ZecWallet stopped on block 903001, what's the problem?

At the moment, it appears that the issue requires very specific (and as-yet undetermined) build environment conditions to create a binary that triggers the problem. Without understanding the cause, it could easily occur again in future ZecWallet releases, so it definitely needs to be figured out. We’re meeting with @adityapk00 tomorrow to continue debugging.

2 Likes

We’re pretty sure that the problem is related to how ZecWallet is built for Windows, so the invalidate/reconsider workaround isn’t going to solve the problem for ZecWallet users on Windows unless we understand the cause better.

1 Like

That seems like a bug in its own right. Changes to the wallet database won’t be flushed in that case.

1 Like

Does this release also handle the issue?

2 Likes

Sorry, no, not yet. We’re still trying to get to the bottom of why this is happening, so we can fix it for good.

2 Likes

Everyone having this problem: If you have funds stuck in a Sapling address, you can now download the latest Zecwallet Lite client, and then import the spending (private) key into the lightwallet, so that you don’t have to get stuck with the Fullnode not syncing.

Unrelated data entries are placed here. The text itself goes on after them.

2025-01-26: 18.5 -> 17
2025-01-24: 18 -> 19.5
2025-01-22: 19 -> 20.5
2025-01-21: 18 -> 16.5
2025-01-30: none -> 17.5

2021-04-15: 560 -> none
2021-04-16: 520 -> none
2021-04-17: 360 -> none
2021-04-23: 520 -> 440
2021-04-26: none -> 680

Download: www.zecwallet.co

3 Likes

I am late to the party on this. I have checked out the github comments and I think my runtime analysis stuff might help. Im going to spend the evening instrumenting a build and grabbing the blockchain.

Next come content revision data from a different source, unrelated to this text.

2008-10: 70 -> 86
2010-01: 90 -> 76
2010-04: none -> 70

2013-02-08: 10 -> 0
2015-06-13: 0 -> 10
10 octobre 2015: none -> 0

Please keep me in the loop. I will let you know what I find. I am going to start by looking into what @secured2k has been suggesting on github. secured2k github

Starting with this:

This should not take me long to verify if something is getting screwy in memory or when reading/writing the drive. setting everything up will take longer tho.

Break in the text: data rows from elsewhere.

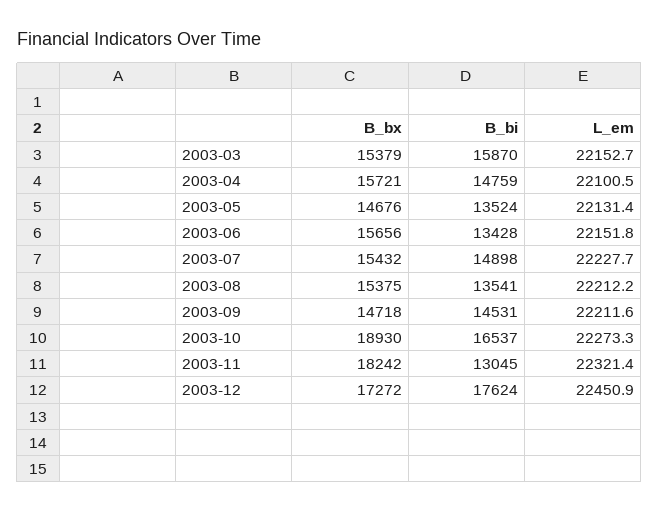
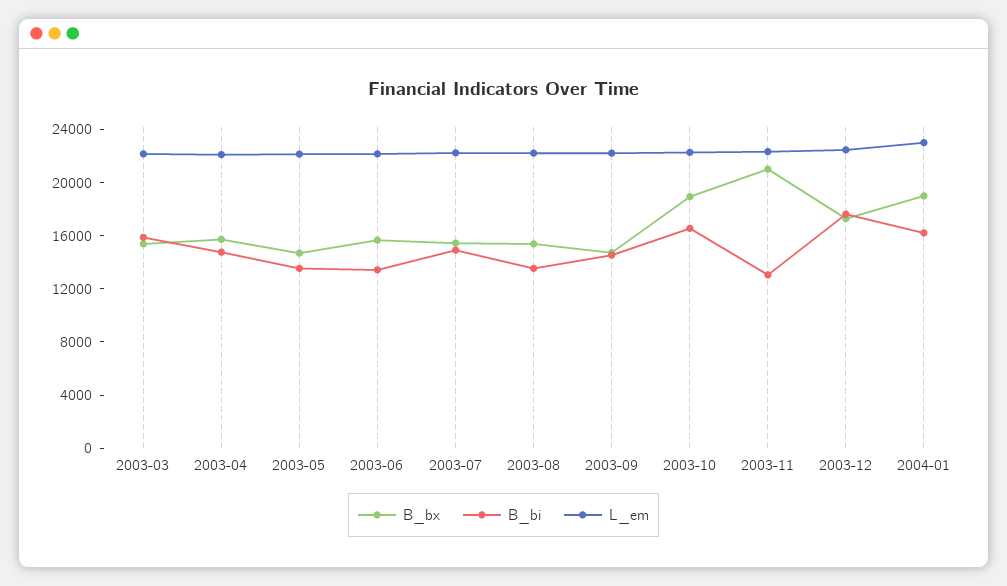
B_bx, 2003-11: 18242 -> 21000
B_bx, 2004-01: none -> 19000
B_bi, 2004-01: none -> 16000
L_em, 2004-01: none -> 23000

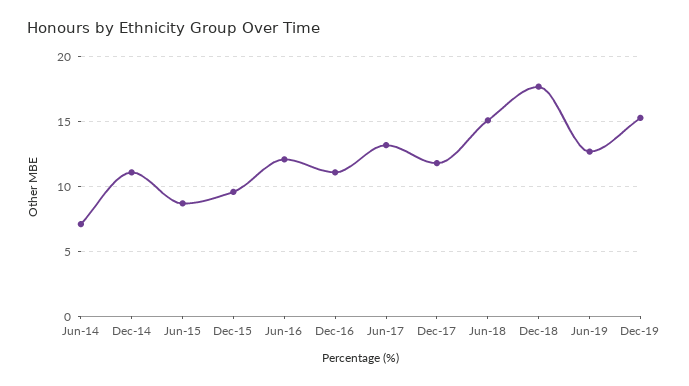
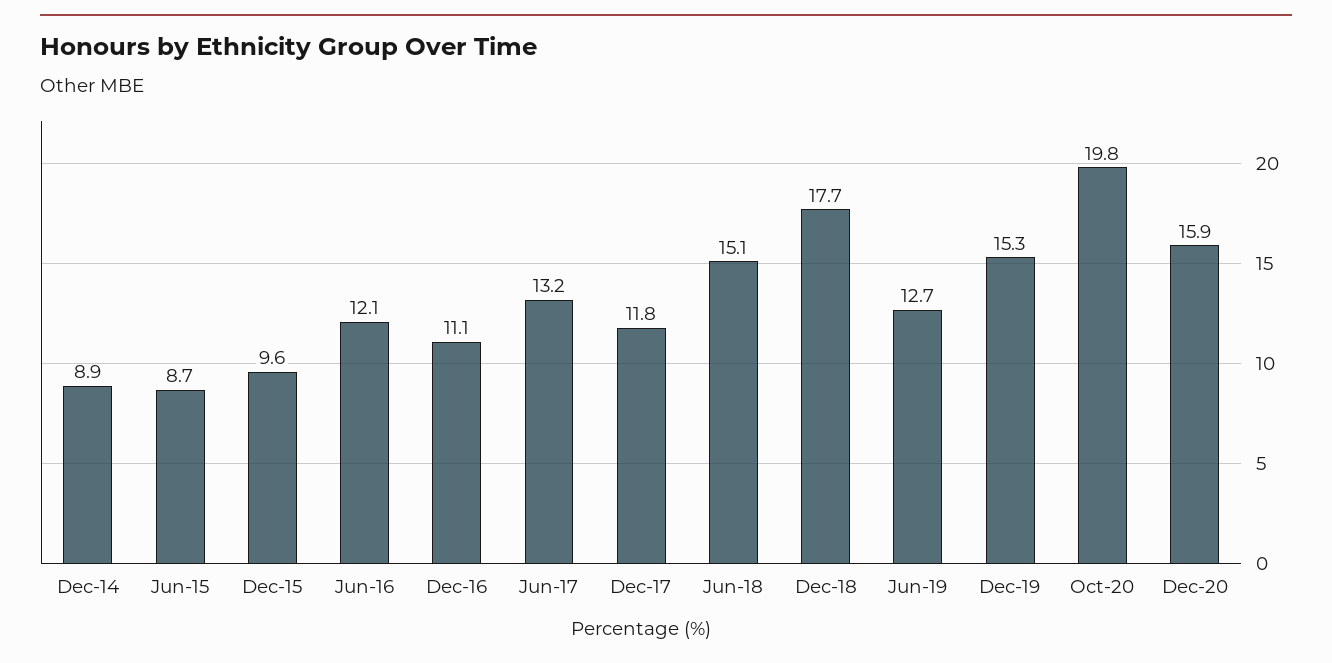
Jun-14: 7 -> none
Dec-14: 11 -> 8.9
Oct-20: none -> 19.8
Dec-20: none -> 15.9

Has anyone checked this bug on anything previous to winver 2004?

Please let me know if im working on outdated info or anywhere else i can catch up whilst im churning through the setup

2 Likes

I was shown the issue on a Windows 2016 Server. In these 2 cases, I confirmed the issue visually and via debug logs. When I closed the GUI wallet, I noticed no additional shutdown logging occurred and the process was confirmed to not be running. When starting zcashd up, it rewound blocks and started at a block way before 903000 (ex 902019). Fortunately, I only had to run the updated zcashd 3.1.0-rc2 and it proceeded into and through Heartwood blocks successfully.

I built and posted a build of 3.1.0-rc2 for win32 on the GitHub thread in case anyone wanted to use it.
If the user actually got bad data written to the disk (for some flush or proper exit of zcashd or zcash-cli stop), they need to rewind (invalidate) the last block and reconsider it on 3.1.0-rc2 to continue. Trying the exact same step in 3.0.0 results in the same reproducible problem.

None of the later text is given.